● **WORK TO COMPLETE**
Pictures are not part of the copy; reproduce the remaining data exactly.

-- RECORD EXCERPTS follows --

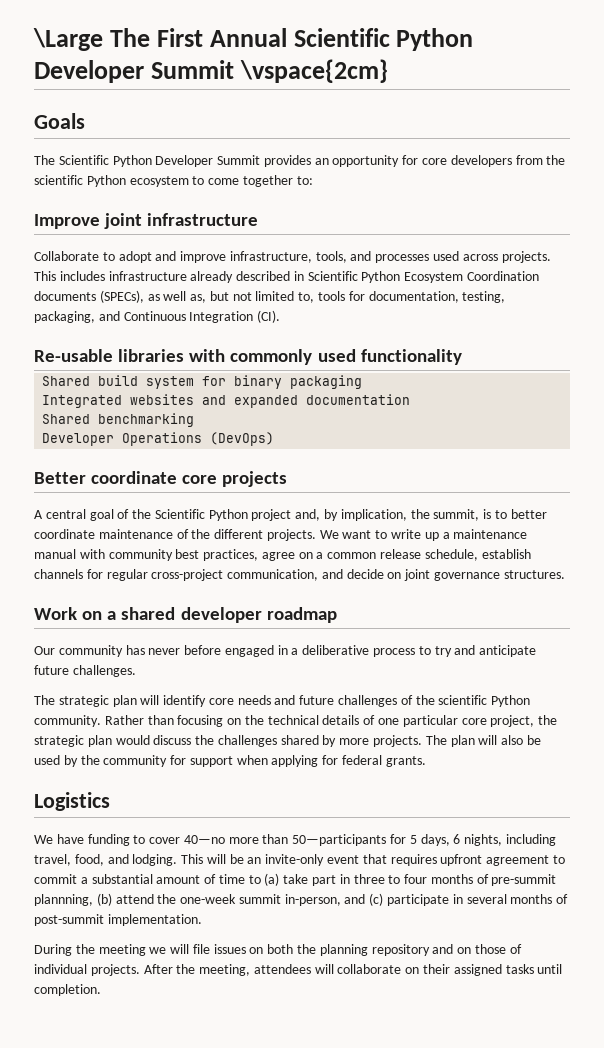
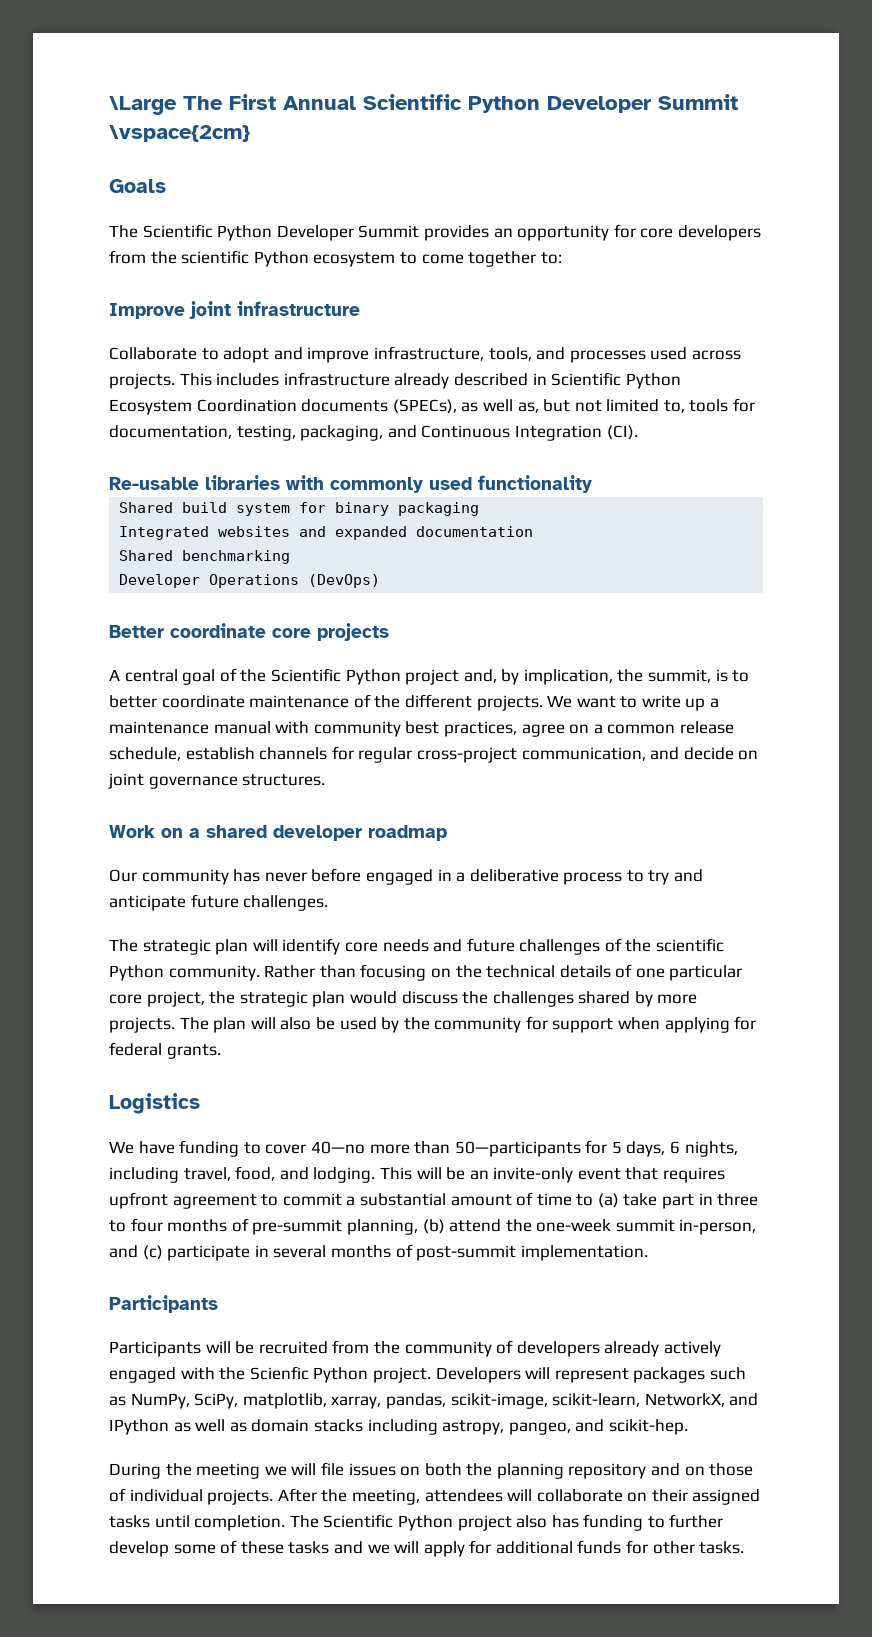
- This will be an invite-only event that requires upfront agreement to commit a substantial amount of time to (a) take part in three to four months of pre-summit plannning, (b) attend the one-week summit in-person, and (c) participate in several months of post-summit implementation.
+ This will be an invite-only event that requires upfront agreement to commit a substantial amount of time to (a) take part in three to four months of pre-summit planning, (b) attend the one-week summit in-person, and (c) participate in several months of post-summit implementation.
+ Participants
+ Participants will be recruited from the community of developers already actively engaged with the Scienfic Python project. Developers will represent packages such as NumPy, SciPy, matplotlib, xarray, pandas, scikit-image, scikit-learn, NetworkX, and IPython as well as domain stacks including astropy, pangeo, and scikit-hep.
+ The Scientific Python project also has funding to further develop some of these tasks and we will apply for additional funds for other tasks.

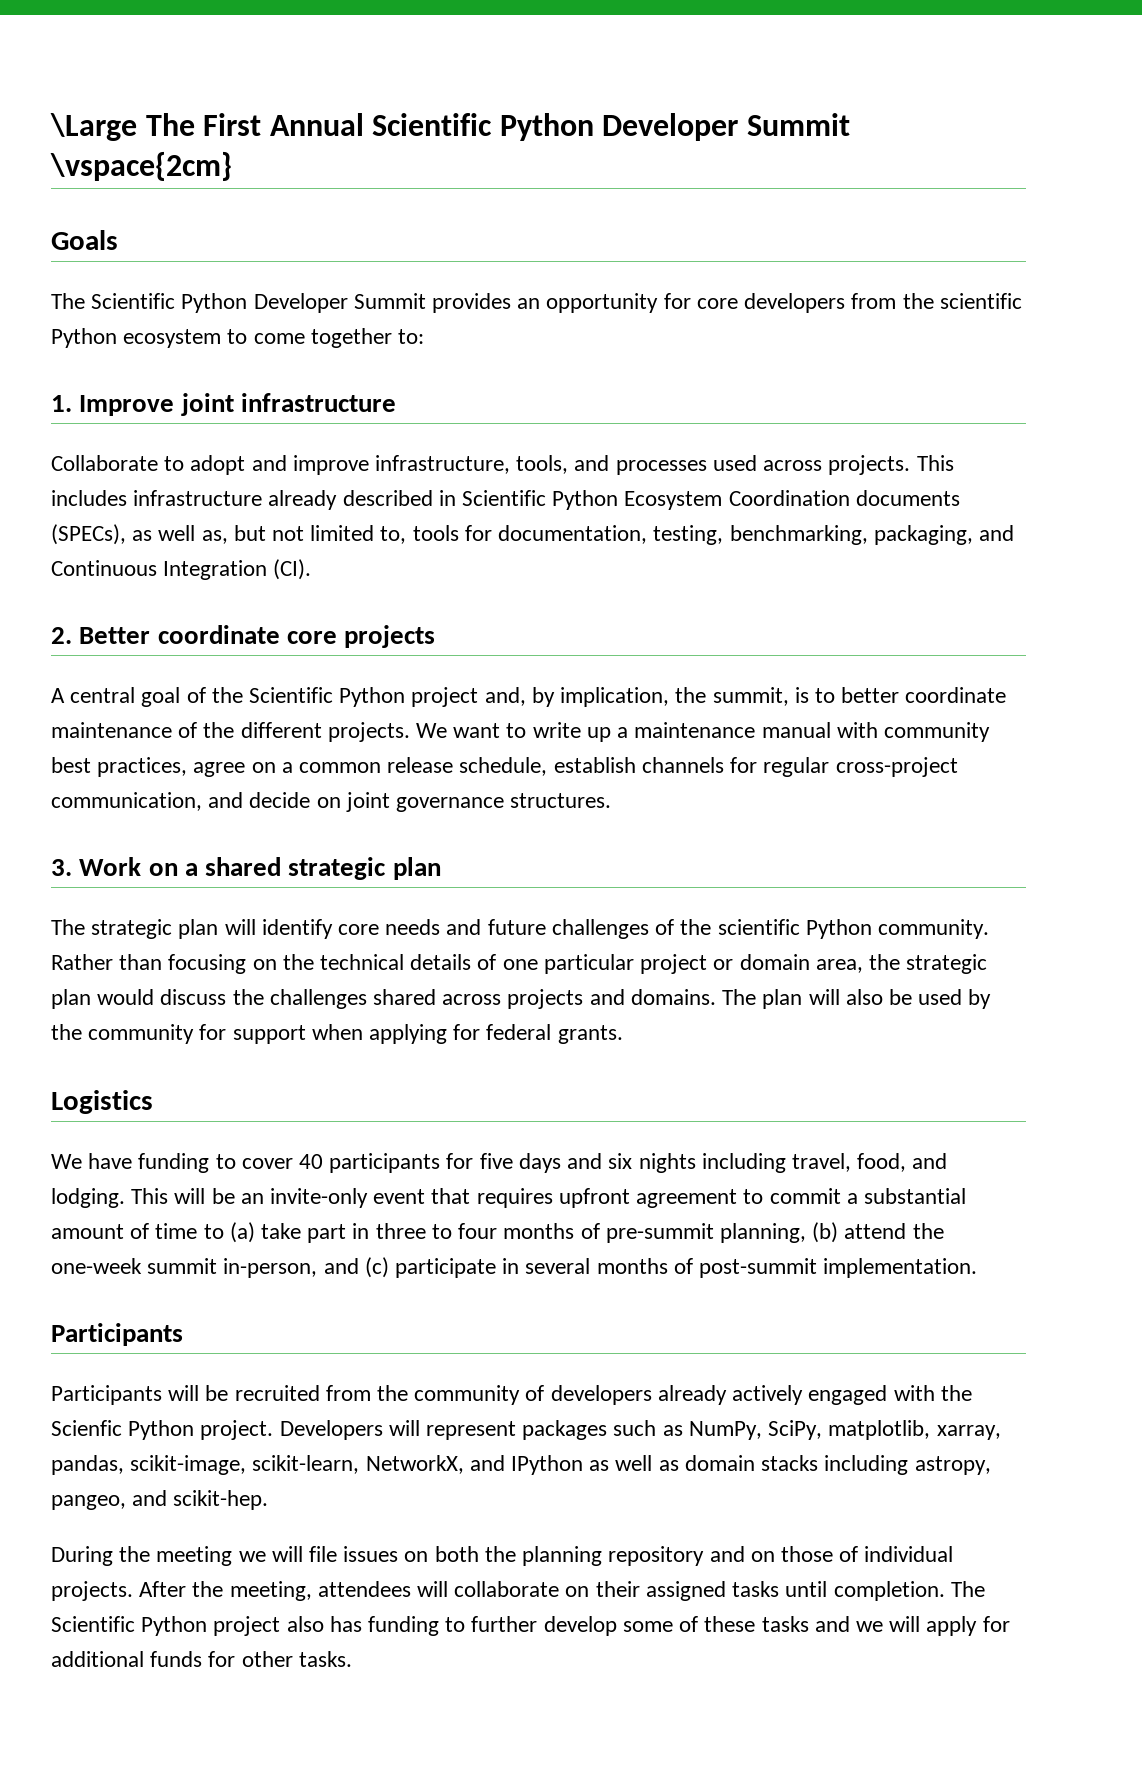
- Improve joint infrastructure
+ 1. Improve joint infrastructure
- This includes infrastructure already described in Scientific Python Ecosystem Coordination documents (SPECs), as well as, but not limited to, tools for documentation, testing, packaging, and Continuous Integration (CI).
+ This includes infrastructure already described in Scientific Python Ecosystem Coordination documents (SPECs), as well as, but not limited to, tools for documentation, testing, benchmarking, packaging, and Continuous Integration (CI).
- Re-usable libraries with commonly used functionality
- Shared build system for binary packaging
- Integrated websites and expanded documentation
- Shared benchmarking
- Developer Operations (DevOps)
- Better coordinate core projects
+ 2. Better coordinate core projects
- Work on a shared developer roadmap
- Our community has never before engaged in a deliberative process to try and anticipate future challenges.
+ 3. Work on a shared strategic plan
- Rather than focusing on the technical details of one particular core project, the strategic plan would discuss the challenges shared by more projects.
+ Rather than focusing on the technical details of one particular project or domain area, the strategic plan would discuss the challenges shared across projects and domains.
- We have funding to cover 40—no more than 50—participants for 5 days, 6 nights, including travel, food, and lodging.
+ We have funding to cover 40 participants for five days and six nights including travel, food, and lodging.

-- RECORD EXCERPTS concluded --

● **ANSWER TO THIS EXERCISE**
- This will be an invite-only event that requires upfront agreement to commit a substantial amount of time to (a) take part in three to four months of pre-summit plannning, (b) attend the one-week summit in-person, and (c) participate in several months of post-summit implementation.
+ This will be an invite-only event that requires upfront agreement to commit a substantial amount of time to (a) take part in three to four months of pre-summit planning, (b) attend the one-week summit in-person, and (c) participate in several months of post-summit implementation.
+ Participants
+ Participants will be recruited from the community of developers already actively engaged with the Scienfic Python project. Developers will represent packages such as NumPy, SciPy, matplotlib, xarray, pandas, scikit-image, scikit-learn, NetworkX, and IPython as well as domain stacks including astropy, pangeo, and scikit-hep.
+ The Scientific Python project also has funding to further develop some of these tasks and we will apply for additional funds for other tasks.

- Improve joint infrastructure
+ 1. Improve joint infrastructure
- This includes infrastructure already described in Scientific Python Ecosystem Coordination documents (SPECs), as well as, but not limited to, tools for documentation, testing, packaging, and Continuous Integration (CI).
+ This includes infrastructure already described in Scientific Python Ecosystem Coordination documents (SPECs), as well as, but not limited to, tools for documentation, testing, benchmarking, packaging, and Continuous Integration (CI).
- Re-usable libraries with commonly used functionality
- Shared build system for binary packaging
- Integrated websites and expanded documentation
- Shared benchmarking
- Developer Operations (DevOps)
- Better coordinate core projects
+ 2. Better coordinate core projects
- Work on a shared developer roadmap
- Our community has never before engaged in a deliberative process to try and anticipate future challenges.
+ 3. Work on a shared strategic plan
- Rather than focusing on the technical details of one particular core project, the strategic plan would discuss the challenges shared by more projects.
+ Rather than focusing on the technical details of one particular project or domain area, the strategic plan would discuss the challenges shared across projects and domains.
- We have funding to cover 40—no more than 50—participants for 5 days, 6 nights, including travel, food, and lodging.
+ We have funding to cover 40 participants for five days and six nights including travel, food, and lodging.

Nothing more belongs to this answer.